Blind jokes
I spat on a blind kid and told him it was raining.
Two pirates, Morty and Sol, meet in a bar. Sol has a patch over one eye, a hook for a hand, and a wooden peg leg. “Ye gads, matey,” says Morty. “What happened to ya?” Sol says, “Me pirate ship was attacked, and a lucky shot lopped off me leg. So now I got me a wooden peg.”
“And yer hand?” asks Marty.
“When me ship sank, a shark bit me hand off. So now I got me a hook.”
“OK, but what’s with the eye patch?”
“I was standin’ on a dock, and the biggest seagull I ever saw poops right in me eye.”
“But ya don’t go blind from no seagull poop.”
“True,” says Sol. “But it was me first day with the hook.”
I did just see a blind person trying to f*ck a dog.
If your blind girlfriend says you have a big cock, she's probably just pulling your leg.
What do blind kids and orphans have in common? I fucking hate their whiny asses and beat them up.
Give a blind kid a torch and tell him it's a hairdryer.
A guy says to his dog, "Where are you?" The dog was actually dead, bro.
How are orphans and blind kids similar?
They both have never seen their parents :)
How did Helen Keller die?
Her ex gave her plutonium and told her to eat it.
How do you know your acne is getting out of hand? The blind start reading your face.
You're an orphan and blind. You have cancer. You will die in 3 days. Merry Xmas!
I gave a blind kid a gun and said it was a blow dryer.
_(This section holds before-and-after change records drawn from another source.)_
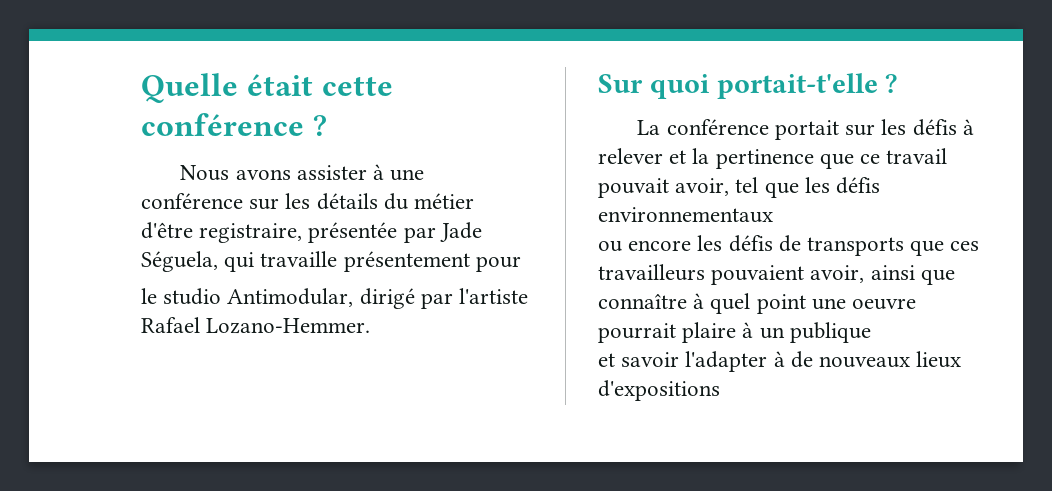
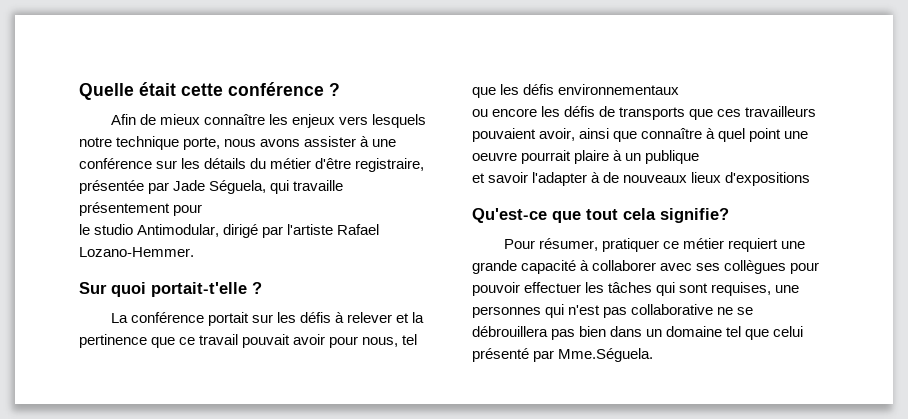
- Nous avons assister à une conférence sur les détails du métier d'être registraire, présentée par Jade Séguela, qui travaille présentement pour
+ Afin de mieux connaître les enjeux vers lesquels notre technique porte, nous avons assister à une conférence sur les détails du métier d'être registraire, présentée par Jade Séguela, qui travaille présentement pour
- La conférence portait sur les défis à relever et la pertinence que ce travail pouvait avoir, tel que les défis environnementaux
+ La conférence portait sur les défis à relever et la pertinence que ce travail pouvait avoir pour nous, tel que les défis environnementaux
+ Qu'est-ce que tout cela signifie?
+ Pour résumer, pratiquer ce métier requiert une grande capacité à collaborer avec ses collègues pour pouvoir effectuer les tâches qui sont requises, une personnes qui n'est pas collaborative ne se débrouillera pas bien dans un domaine tel que celui présenté par Mme.Séguela.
What do you call a blind kid with an eye patch and no arms?
Names.
Why aren't blind people in Brazil?
Because they can only read Braille. 🇧🇷 🙄
Hellen Keller went to town riding a pony, stuck a feather in her hat, and called it an "Unnghhtpthhh!"
How did Helen Keller's parents punish her?
They stuck her in a round room and told her to find the penny in the corner.
Why did the blind woman get raped?
Because she didn't know she was wearing see-through clothes.
How to surprise a blind man: put a plunger in the toilet!
God sent a kid to the principal's office for giving a blind kid sunglasses and said, "Don't let the sun damage your eyes!"
Kid: Dad, what's a dark joke?
Dad: Well, you see that guy over there? Tell him to wave.
Kid: But Dad, I'm blind.
Dad: Exactly, also the dude had no arm.